My daughter and I sat in a lifeguard chair perched beyond
the left-field fence at FirstEnergy Park in Lakewood, N.J. These unique seats
offered us a bird’s-eye view of a minor-league baseball game on a sunny Sunday
afternoon a few weeks ago. And for my 10-year-old and me, it was the perfect
setting for what we were about to do.
After
all, it wasn’t just a baseball game we were ready to watch. On this day, we had
decided to try keeping score together. This antiquated skill, which I had
learned as a kid, was going to find its way into the brain of my daughter
Chelsea. She said she was ready and wanted to learn. So we gave it a try.
Why
bother with keeping score, you might ask? Even for a minor-league game like
this, the play-by-play was available online, in real time, along with a running
box score and up-to-date statistics for each player.
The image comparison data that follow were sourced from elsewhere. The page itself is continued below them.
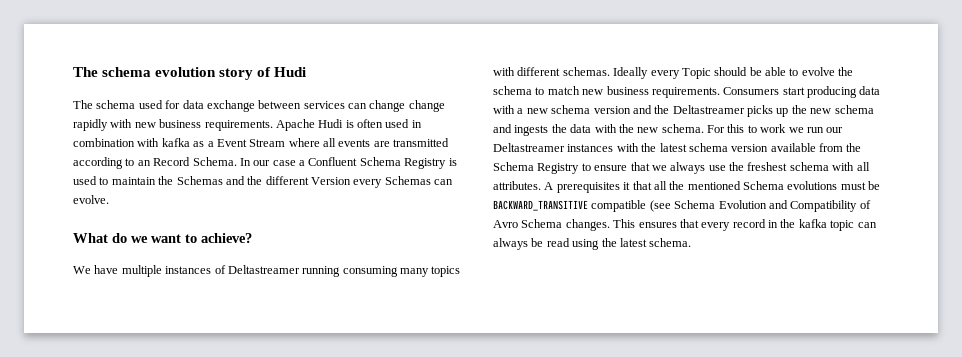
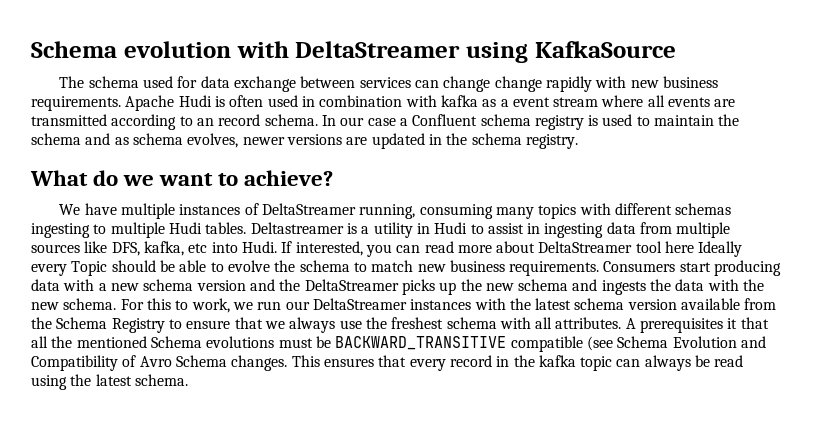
[73,67,307,80] The schema evolution story of Hudi -> [31,41,676,63] Schema evolution with DeltaStreamer using KafkaSource
[216,139,286,147] Event Stream -> [512,97,599,107] event stream
[153,157,237,166] Record Schema. -> [218,114,318,126] record schema.
[359,157,447,169] Schema Registry -> [480,114,584,130] schema registry
[176,176,454,188] [73,195,109,204] Schemas and the different Version every Schemas can evolve. -> [31,133,578,149] schema and as schema evolves, newer versions are updated in the schema registry.
[227,265,341,277] Deltastreamer running -> [261,203,416,219] DeltaStreamer running,
[562,67,610,76] schemas. -> [675,203,732,215] [31,222,731,238] [31,241,695,257] schemas ingesting to multiple Hudi tables. Deltastreamer is a utility in Hudi to assist in ingesting data from multiple sources like DFS, kafka, etc into Hudi. If interested, you can read more about DeltaStreamer tool here
[672,105,745,114] Deltastreamer -> [304,279,399,291] DeltaStreamer
[760,124,787,133] work -> [191,298,230,313] work,
[493,143,565,152] Deltastreamer -> [312,298,407,310] DeltaStreamer

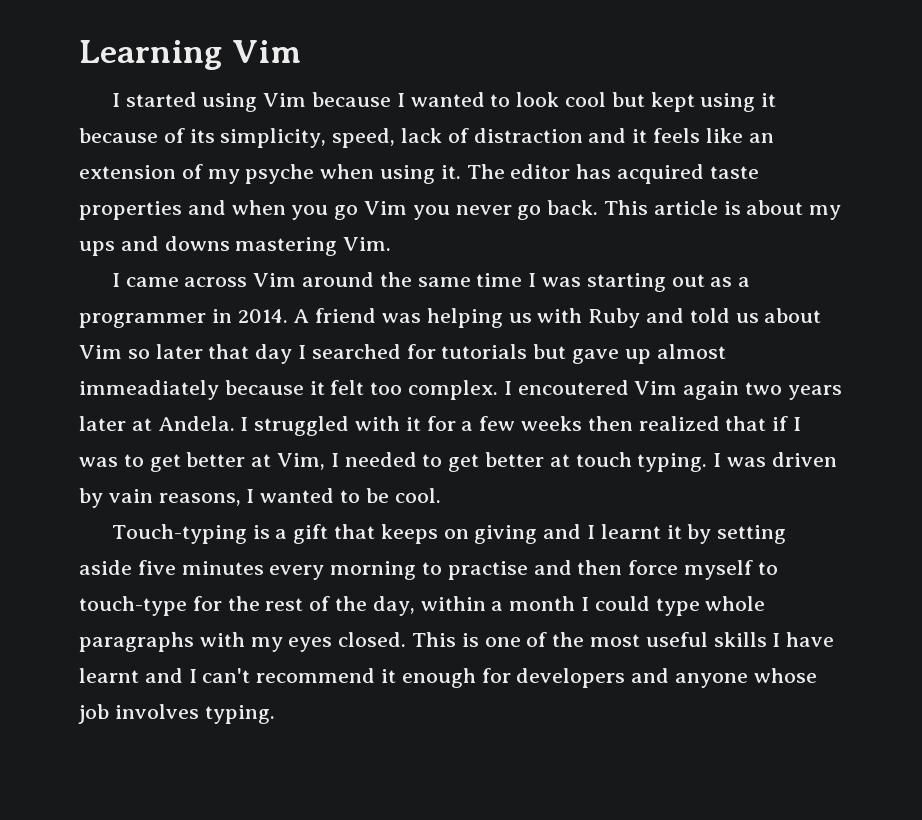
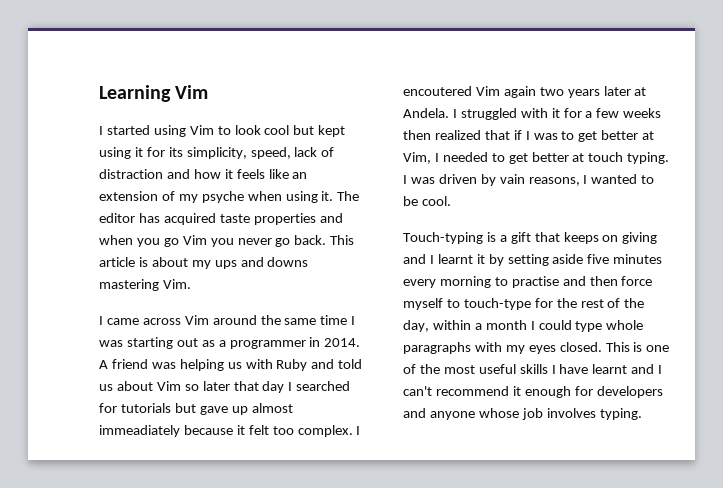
[312,92,485,107] because I wanted -> (214, 130) none
[79,128,185,143] because of -> [146,147,165,157] for
(627, 135) none -> [193,169,221,179] how

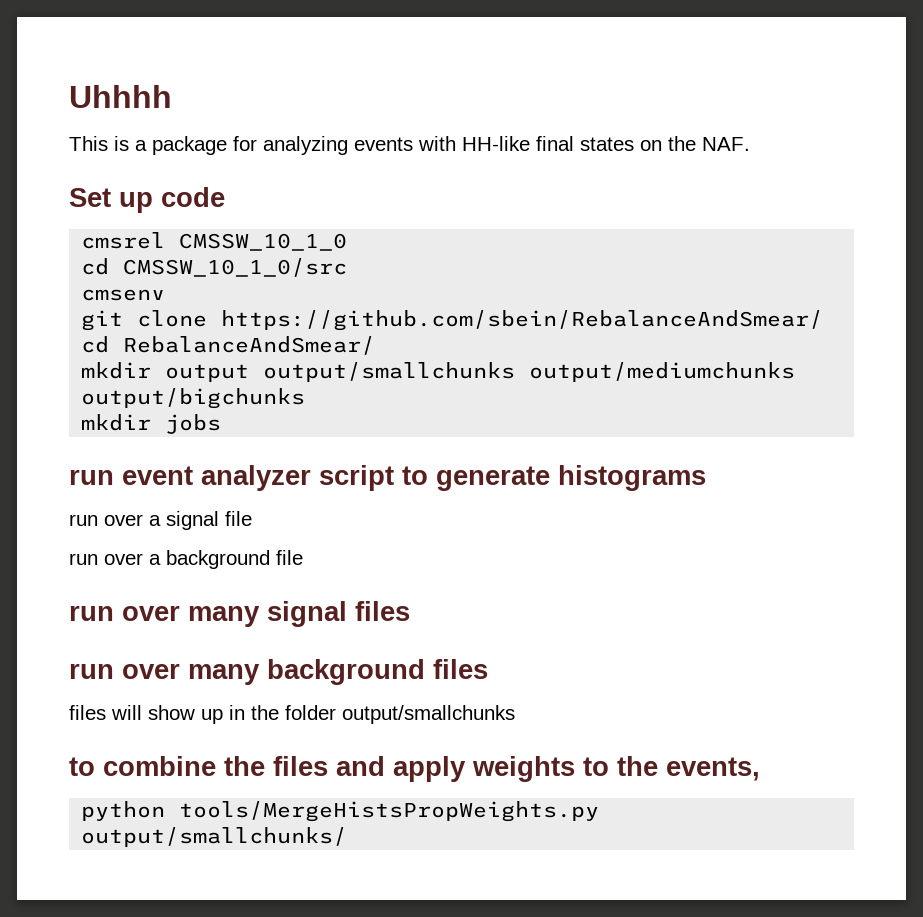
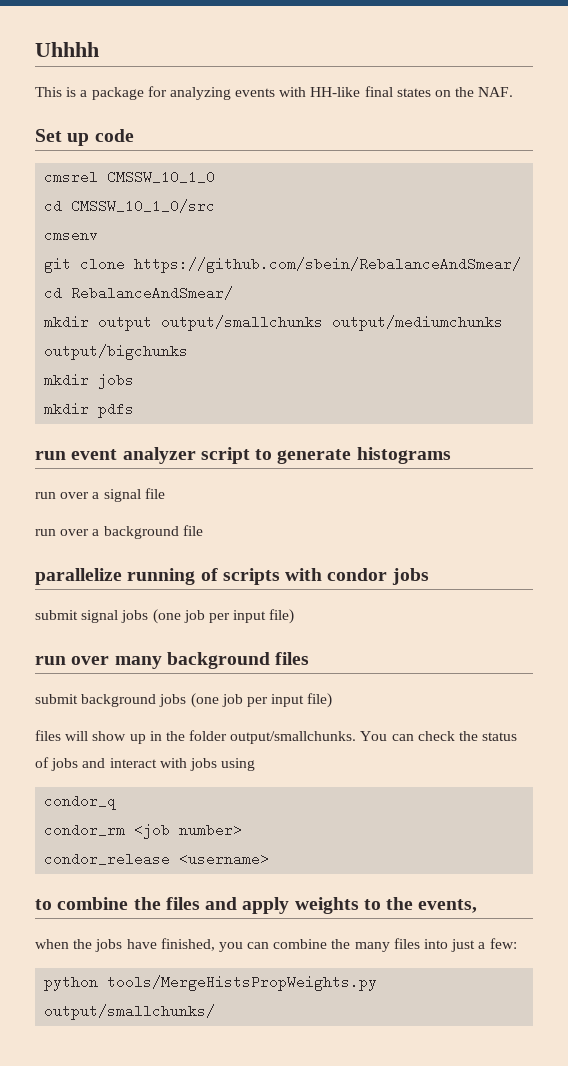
(222, 424) none -> [44,402,135,418] // mkdir pdfs
[69,601,410,627] run over many signal files -> [35,568,429,585] [35,609,295,624] parallelize running of scripts with condor jobs // submit signal jobs (one job per input file)
(488, 669) none -> [35,693,333,708] // submit background jobs (one job per input file)
[342,705,515,724] output/smallchunks -> [230,731,518,744] [35,757,256,771] [44,794,117,810] [44,823,243,839] [44,852,270,866] output/smallchunks. You can check the status of jobs and interact with jobs using // condor_q // condor_rm <job number> // condor_release <username>
(760, 769) none -> [35,938,517,952] // when the jobs have finished, you can combine the many files into just a few:

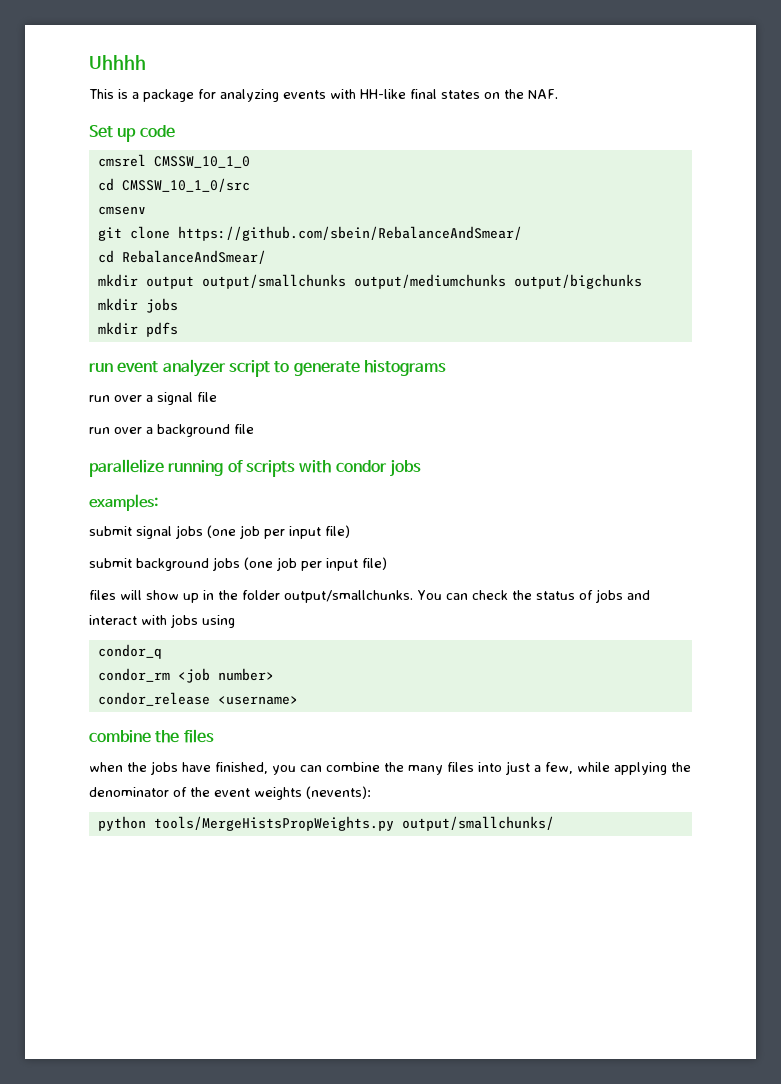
(429, 576) none -> [89,494,158,511] // examples:
[35,652,310,669] // run over many background files -> (350, 531) none
[35,899,52,910] to -> (298, 700) none
[205,897,478,914] and apply weights to the events, -> (214, 736) none
[489,938,517,949] few: -> [545,762,691,775] [89,786,371,800] few, while applying the denominator of the event weights (nevents):

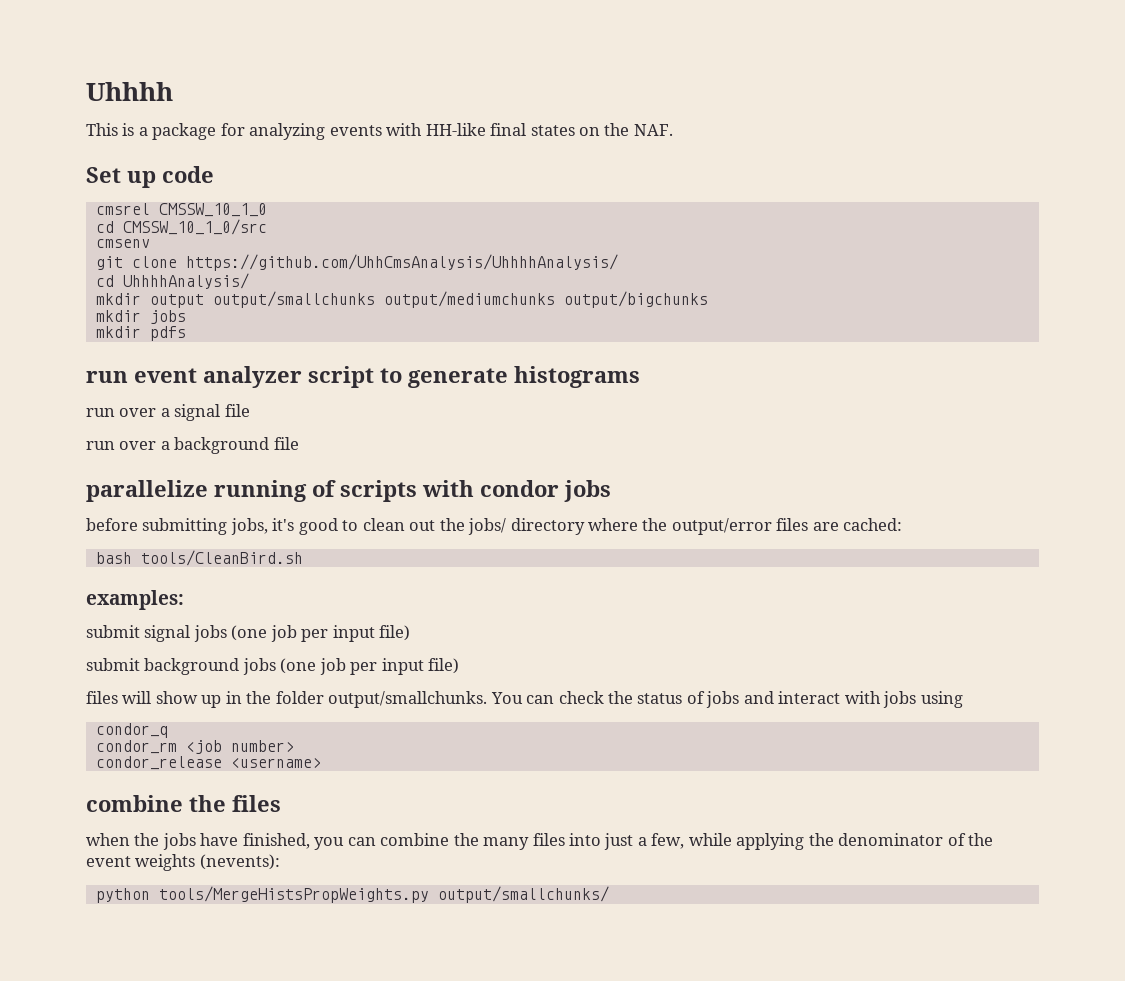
[177,226,522,241] [97,250,266,264] https://github.com/sbein/RebalanceAndSmear/ // cd RebalanceAndSmear/ -> [185,254,618,271] [95,273,249,289] https://github.com/UhhCmsAnalysis/UhhhhAnalysis/ // cd UhhhhAnalysis/
(421, 468) none -> [86,518,903,535] [95,550,303,566] // before submitting jobs, it's good to clean out the jobs/ directory where the output/error files are cached: // bash tools/CleanBird.sh

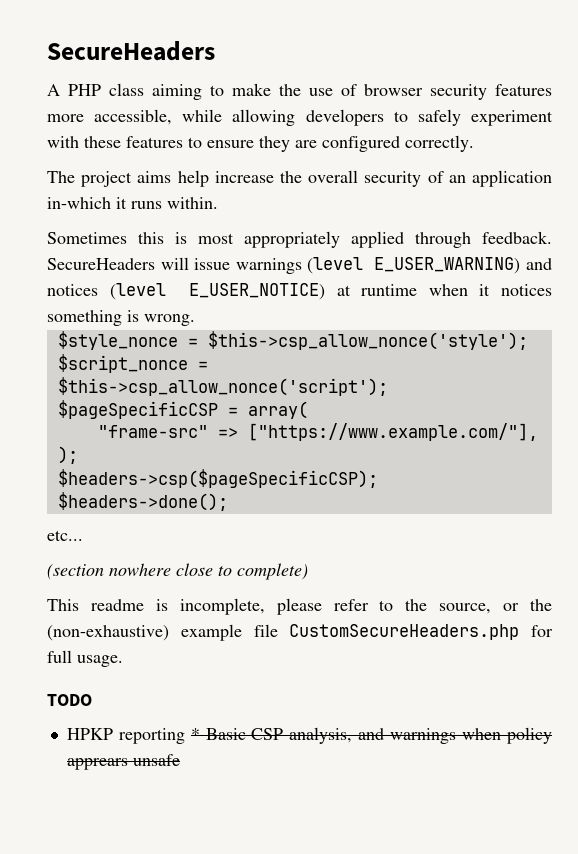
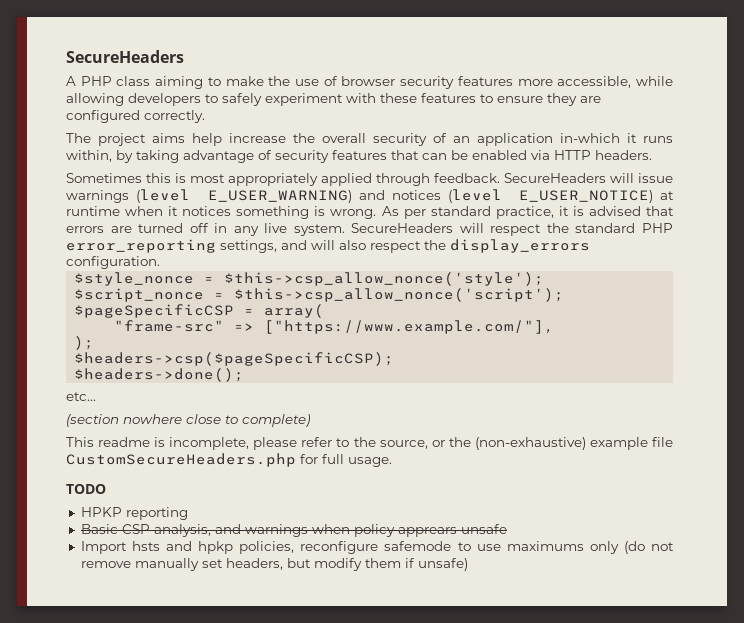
[167,197,218,209] within. -> [66,150,652,163] within, by taking advantage of security features that can be enabled via HTTP headers.
(195, 320) none -> [381,206,674,219] [66,223,674,236] [66,239,590,253] [66,256,160,269] As per standard practice, it is advised that errors are turned off in any live system. SecureHeaders will respect the standard PHP error_reporting settings, and will also respect the display_errors configuration.
[190,728,200,740] * -> (188, 513) //
(180, 760) none -> [80,541,674,554] [80,558,468,571] // Import hsts and hpkp policies, reconfigure safemode to use maximums only (do not remove manually set headers, but modify them if unsafe)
Why bother sitting there
with a pencil, circling “2B” if the hitter smacked a double, or writing in
“6-3” if he grounded out to the shortstop? It’s a good question, and one my
13-year-old daughter was more than ready to ask as she chose not to participate
in our exercise.
But
on this day, Chelsea sensed that there was something about tallying your own numbers
that seemed worth the effort. There was no algorithm or app involved in the data
we were compiling. It was just us, with our trusty pencil and scorebook, keeping
track of the game before us. And instead of blindly relying on others to tell
us what we needed to know, we could glance at our scorecard and see who was hitting
well that day, and who was struggling. Chelsea was particularly intrigued by
the backwards “K” that indicates a batter struck out looking, and she was
excited to shade in the full baseball diamond to indicate that a batter scored
a run.
Of
course, this day of keeping score was always about more than just numbers. The
game itself was fun, but nothing extraordinary happened on the field. For my
daughter and me, the most interesting part of that game took place in that
lifeguard chair, when we sat down together and tried something new. Chelsea
said it was fun, and I believe her. What I think she really meant, though, was
it was fun to spend time with her dad.
No
number-crunching or scorecards are needed to understand the importance of that.